Source records:
------------------------
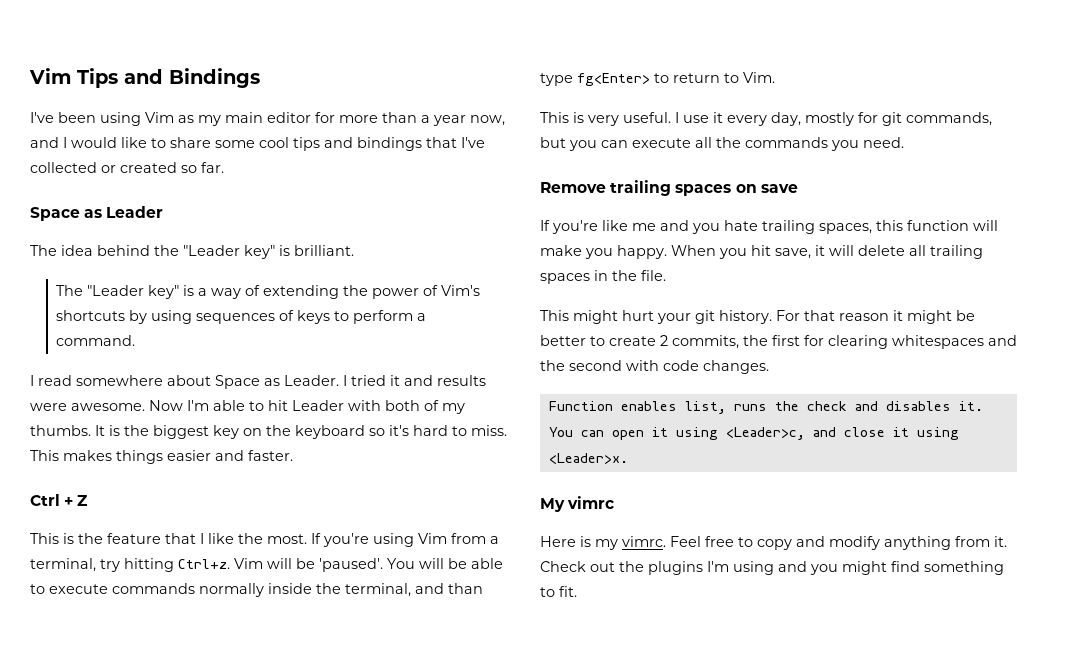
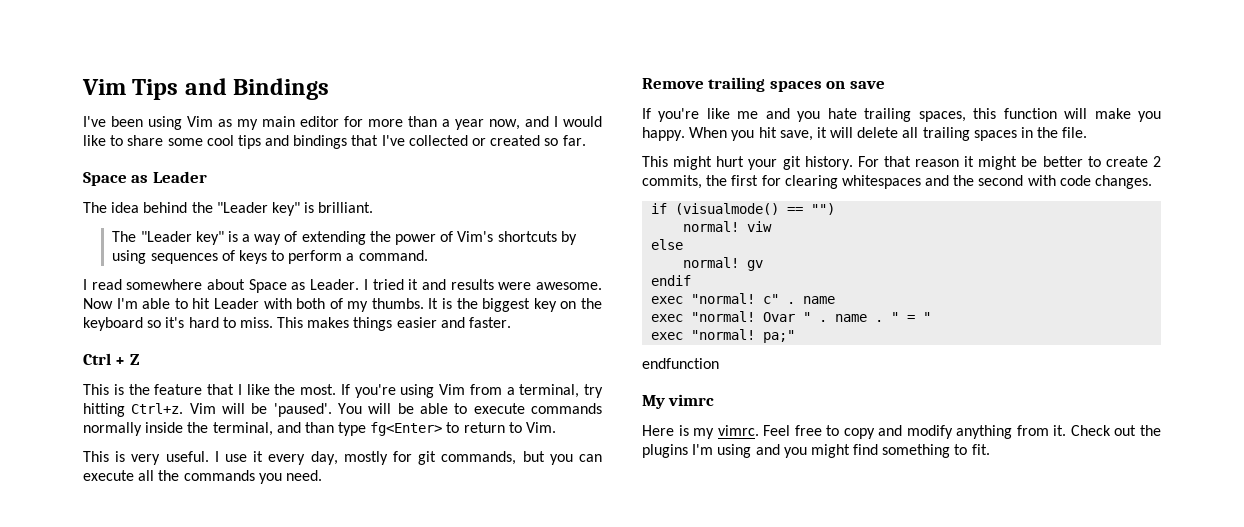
[548,401,983,414] [548,427,959,440] [548,453,628,464] Function enables list, runs the check and disables it. You can open it using <Leader>c, and close it using <Leader>x. -> [651,203,836,215] [683,221,773,232] [651,239,684,250] [683,257,764,271] [651,275,692,286] [651,293,836,304] [651,311,932,322] [651,329,796,343] [642,358,719,369] if (visualmode() == "") // normal! viw // else // normal! gv // endif // exec "normal! c" . name // exec "normal! Ovar " . name . " = " // exec "normal! pa;" // endfunction

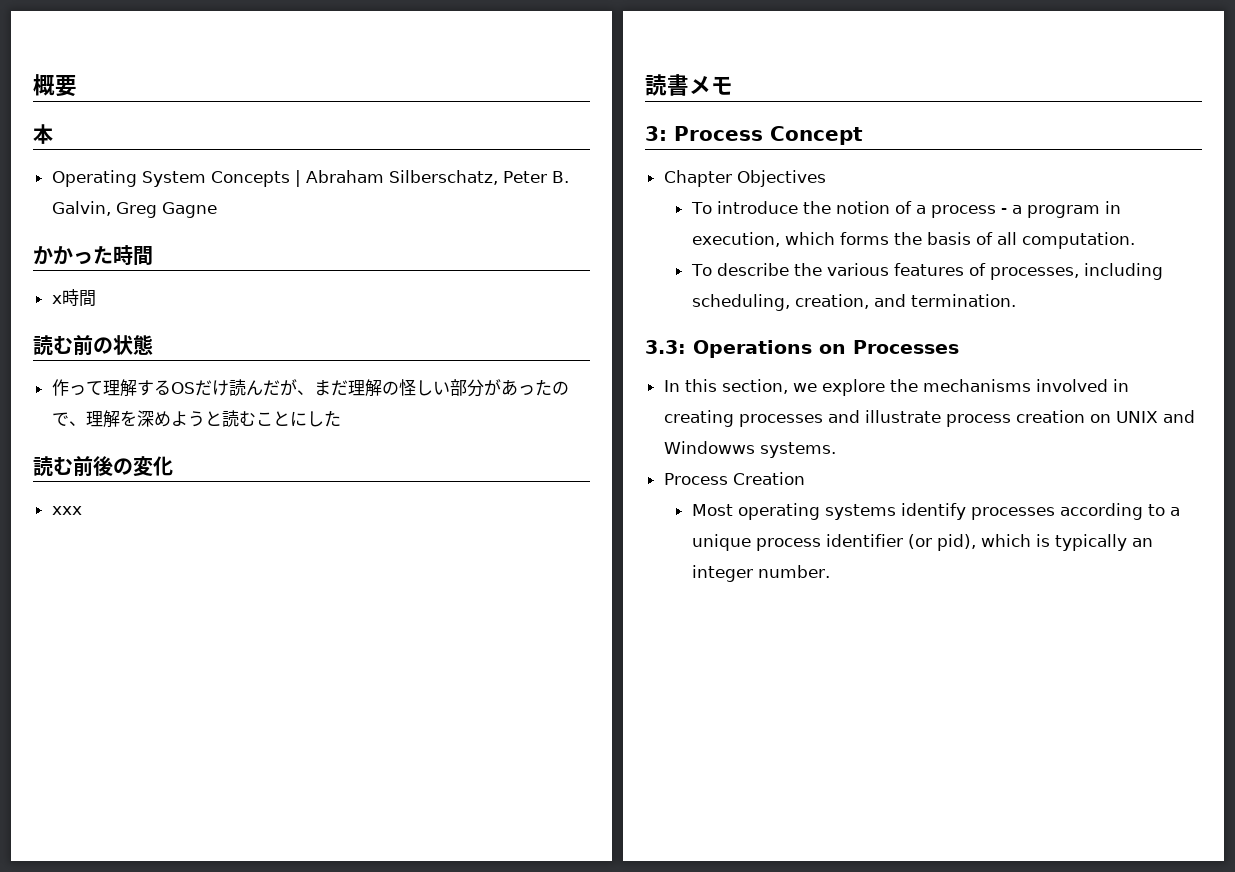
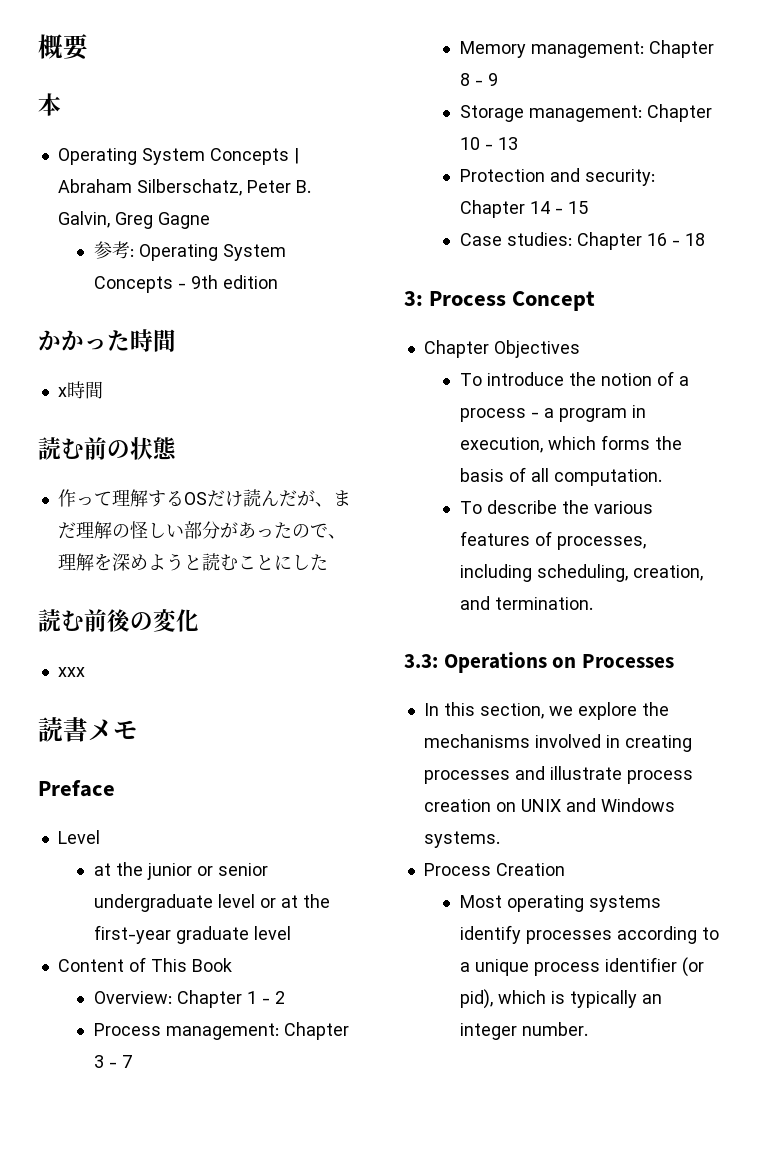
(217, 210) none -> [93,241,286,261] [93,275,278,293] // 参考: Operating System Concepts - 9th edition
(733, 85) none -> [38,780,115,797] [57,830,100,844] [93,862,268,880] [93,894,330,912] [93,925,291,944] [57,957,232,972] [93,990,285,1008] [93,1022,349,1040] [93,1055,132,1068] [459,40,714,58] [459,73,498,86] [459,104,712,122] [459,137,518,150] [459,168,655,186] [459,200,588,218] [459,232,705,250] // Preface // Level // at the junior or senior undergraduate level or at the first-year graduate level // Content of This Book // Overview: Chapter 1 - 2 // Process management: Chapter 3 - 7 // Memory management: Chapter 8 - 9 // Storage management: Chapter 10 - 13 // Protection and security: Chapter 14 - 15 // Case studies: Chapter 16 - 18
[663,441,755,454] Windowws -> [600,798,675,812] Windows

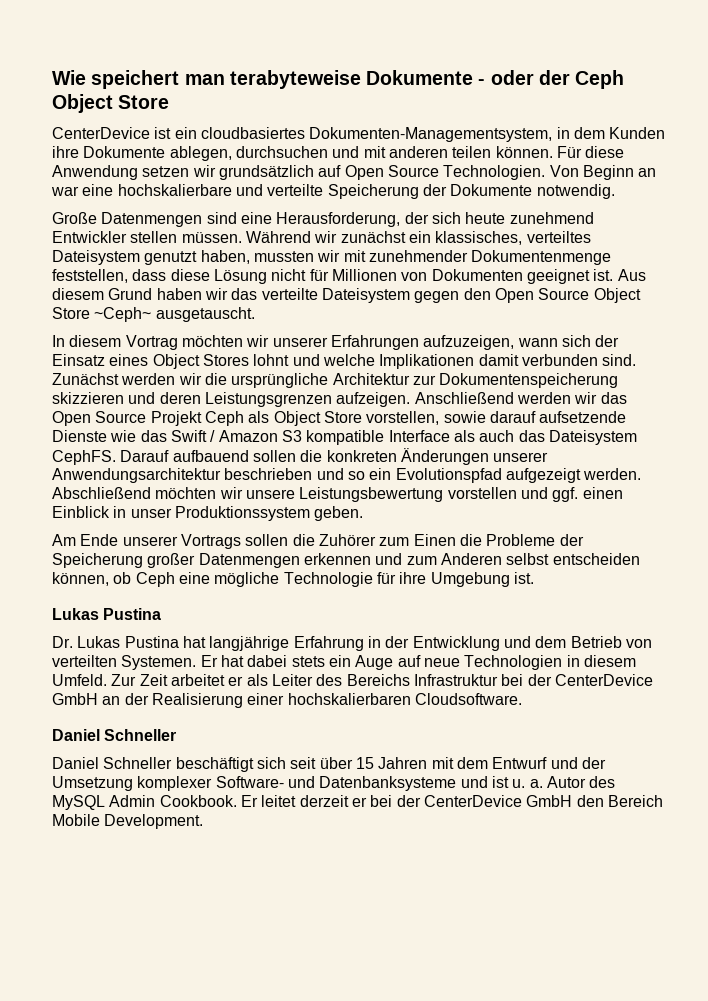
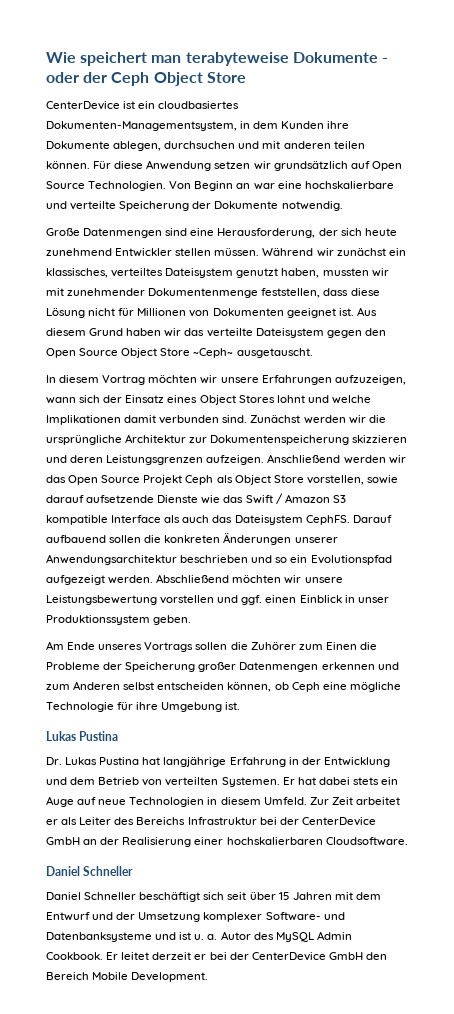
[272,337,328,347] unserer -> [220,377,259,383] unsere
[122,536,178,546] unserer -> [98,644,143,650] unseres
------------------------
Problem to solve:
Starting at the line that contains "(733, 85) none", write out every line through the end of the entries, both ends included, without any pictures.

Task response:
(733, 85) none -> [38,780,115,797] [57,830,100,844] [93,862,268,880] [93,894,330,912] [93,925,291,944] [57,957,232,972] [93,990,285,1008] [93,1022,349,1040] [93,1055,132,1068] [459,40,714,58] [459,73,498,86] [459,104,712,122] [459,137,518,150] [459,168,655,186] [459,200,588,218] [459,232,705,250] // Preface // Level // at the junior or senior undergraduate level or at the first-year graduate level // Content of This Book // Overview: Chapter 1 - 2 // Process management: Chapter 3 - 7 // Memory management: Chapter 8 - 9 // Storage management: Chapter 10 - 13 // Protection and security: Chapter 14 - 15 // Case studies: Chapter 16 - 18
[663,441,755,454] Windowws -> [600,798,675,812] Windows

[272,337,328,347] unserer -> [220,377,259,383] unsere
[122,536,178,546] unserer -> [98,644,143,650] unseres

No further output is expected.